**GOAL OF THE EXERCISE:** Repeat every entry exactly. Pictures stay out.

**SOURCE DATA:**

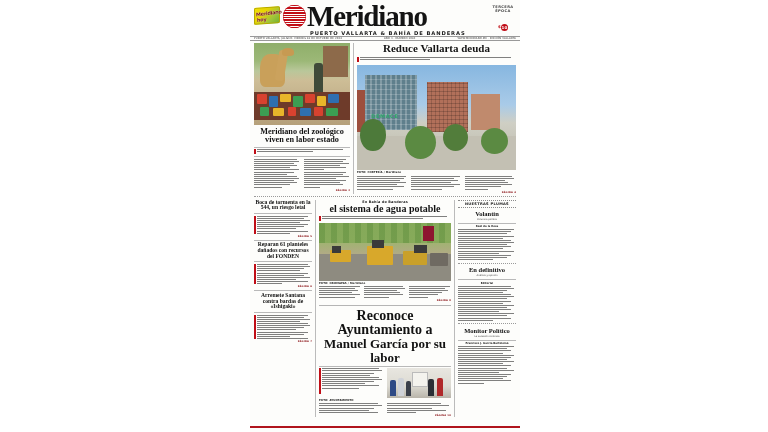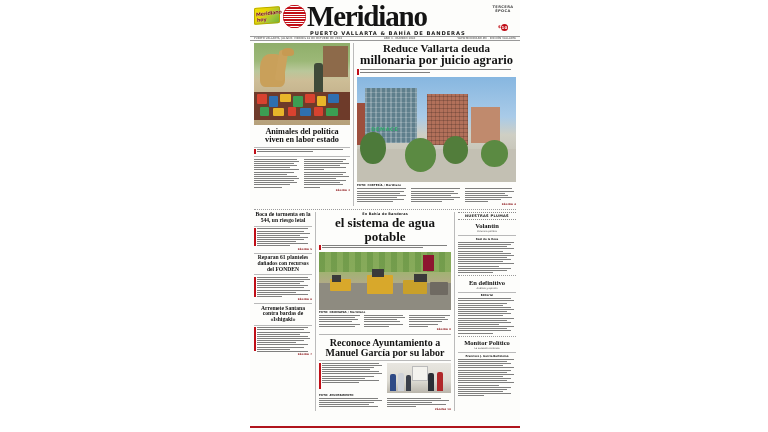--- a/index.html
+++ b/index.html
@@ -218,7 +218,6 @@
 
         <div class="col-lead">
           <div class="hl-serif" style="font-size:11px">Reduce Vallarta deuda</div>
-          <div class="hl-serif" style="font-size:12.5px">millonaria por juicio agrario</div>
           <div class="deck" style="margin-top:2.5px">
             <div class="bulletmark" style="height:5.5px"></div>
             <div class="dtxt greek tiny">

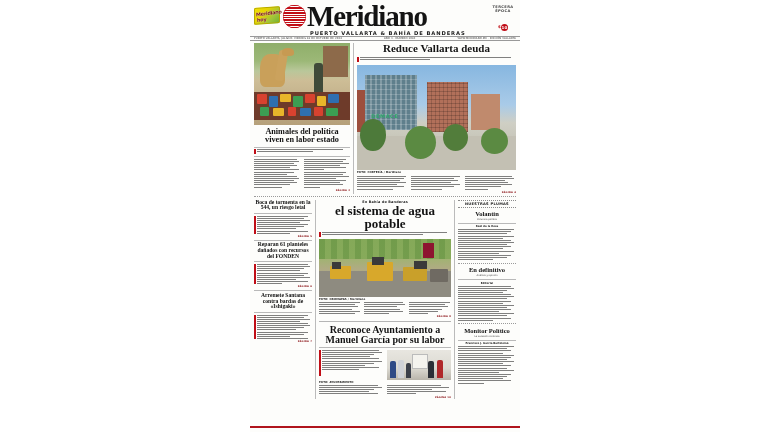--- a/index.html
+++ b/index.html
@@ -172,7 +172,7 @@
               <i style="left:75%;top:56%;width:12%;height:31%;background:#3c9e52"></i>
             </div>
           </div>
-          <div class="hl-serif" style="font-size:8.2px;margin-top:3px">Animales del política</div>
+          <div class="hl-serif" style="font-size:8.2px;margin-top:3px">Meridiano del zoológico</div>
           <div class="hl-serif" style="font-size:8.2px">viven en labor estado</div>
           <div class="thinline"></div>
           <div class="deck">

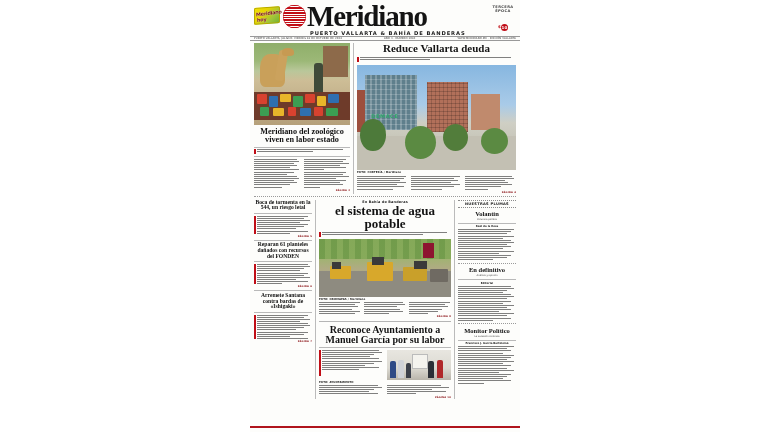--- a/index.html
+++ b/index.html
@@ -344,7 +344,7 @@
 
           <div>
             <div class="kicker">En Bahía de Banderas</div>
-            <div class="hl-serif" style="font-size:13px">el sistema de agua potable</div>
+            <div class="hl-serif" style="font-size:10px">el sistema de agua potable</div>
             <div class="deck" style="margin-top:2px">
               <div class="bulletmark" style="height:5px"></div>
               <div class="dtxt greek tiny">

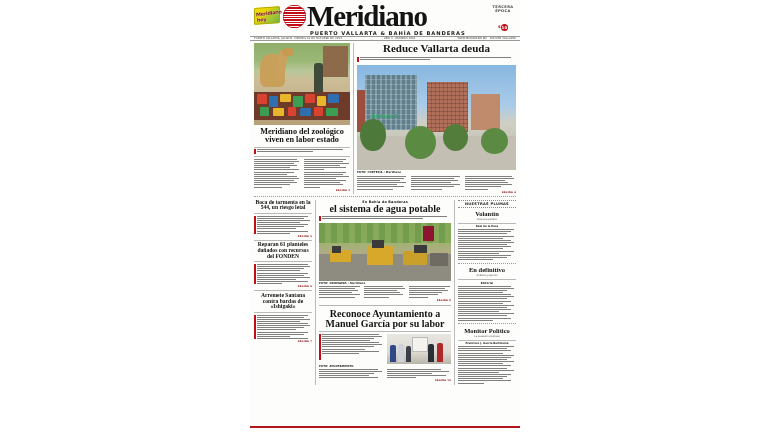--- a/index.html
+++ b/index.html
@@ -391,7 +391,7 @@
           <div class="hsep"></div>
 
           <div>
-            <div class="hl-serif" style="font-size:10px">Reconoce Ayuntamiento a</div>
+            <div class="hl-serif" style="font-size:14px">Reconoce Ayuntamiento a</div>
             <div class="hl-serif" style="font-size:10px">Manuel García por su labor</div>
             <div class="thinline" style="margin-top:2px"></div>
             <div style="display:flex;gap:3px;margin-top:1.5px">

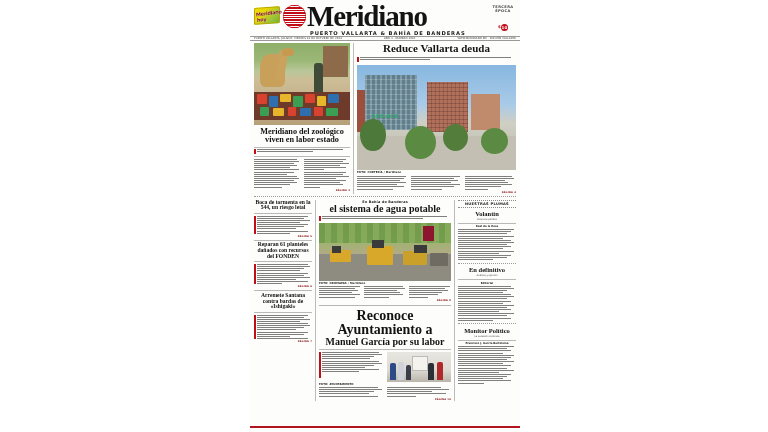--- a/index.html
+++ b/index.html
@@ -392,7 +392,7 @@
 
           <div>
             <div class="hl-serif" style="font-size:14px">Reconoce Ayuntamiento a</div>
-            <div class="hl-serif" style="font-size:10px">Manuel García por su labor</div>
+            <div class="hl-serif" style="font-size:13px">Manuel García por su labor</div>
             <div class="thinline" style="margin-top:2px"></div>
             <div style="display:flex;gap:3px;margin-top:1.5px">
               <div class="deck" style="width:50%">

**RESULT OF THIS TASK:**
--- a/index.html
+++ b/index.html
@@ -218,7 +218,6 @@
 
         <div class="col-lead">
           <div class="hl-serif" style="font-size:11px">Reduce Vallarta deuda</div>
-          <div class="hl-serif" style="font-size:12.5px">millonaria por juicio agrario</div>
           <div class="deck" style="margin-top:2.5px">
             <div class="bulletmark" style="height:5.5px"></div>
             <div class="dtxt greek tiny">

--- a/index.html
+++ b/index.html
@@ -172,7 +172,7 @@
               <i style="left:75%;top:56%;width:12%;height:31%;background:#3c9e52"></i>
             </div>
           </div>
-          <div class="hl-serif" style="font-size:8.2px;margin-top:3px">Animales del política</div>
+          <div class="hl-serif" style="font-size:8.2px;margin-top:3px">Meridiano del zoológico</div>
           <div class="hl-serif" style="font-size:8.2px">viven en labor estado</div>
           <div class="thinline"></div>
           <div class="deck">

--- a/index.html
+++ b/index.html
@@ -344,7 +344,7 @@
 
           <div>
             <div class="kicker">En Bahía de Banderas</div>
-            <div class="hl-serif" style="font-size:13px">el sistema de agua potable</div>
+            <div class="hl-serif" style="font-size:10px">el sistema de agua potable</div>
             <div class="deck" style="margin-top:2px">
               <div class="bulletmark" style="height:5px"></div>
               <div class="dtxt greek tiny">

--- a/index.html
+++ b/index.html
@@ -391,7 +391,7 @@
           <div class="hsep"></div>
 
           <div>
-            <div class="hl-serif" style="font-size:10px">Reconoce Ayuntamiento a</div>
+            <div class="hl-serif" style="font-size:14px">Reconoce Ayuntamiento a</div>
             <div class="hl-serif" style="font-size:10px">Manuel García por su labor</div>
             <div class="thinline" style="margin-top:2px"></div>
             <div style="display:flex;gap:3px;margin-top:1.5px">

--- a/index.html
+++ b/index.html
@@ -392,7 +392,7 @@
 
           <div>
             <div class="hl-serif" style="font-size:14px">Reconoce Ayuntamiento a</div>
-            <div class="hl-serif" style="font-size:10px">Manuel García por su labor</div>
+            <div class="hl-serif" style="font-size:13px">Manuel García por su labor</div>
             <div class="thinline" style="margin-top:2px"></div>
             <div style="display:flex;gap:3px;margin-top:1.5px">
               <div class="deck" style="width:50%">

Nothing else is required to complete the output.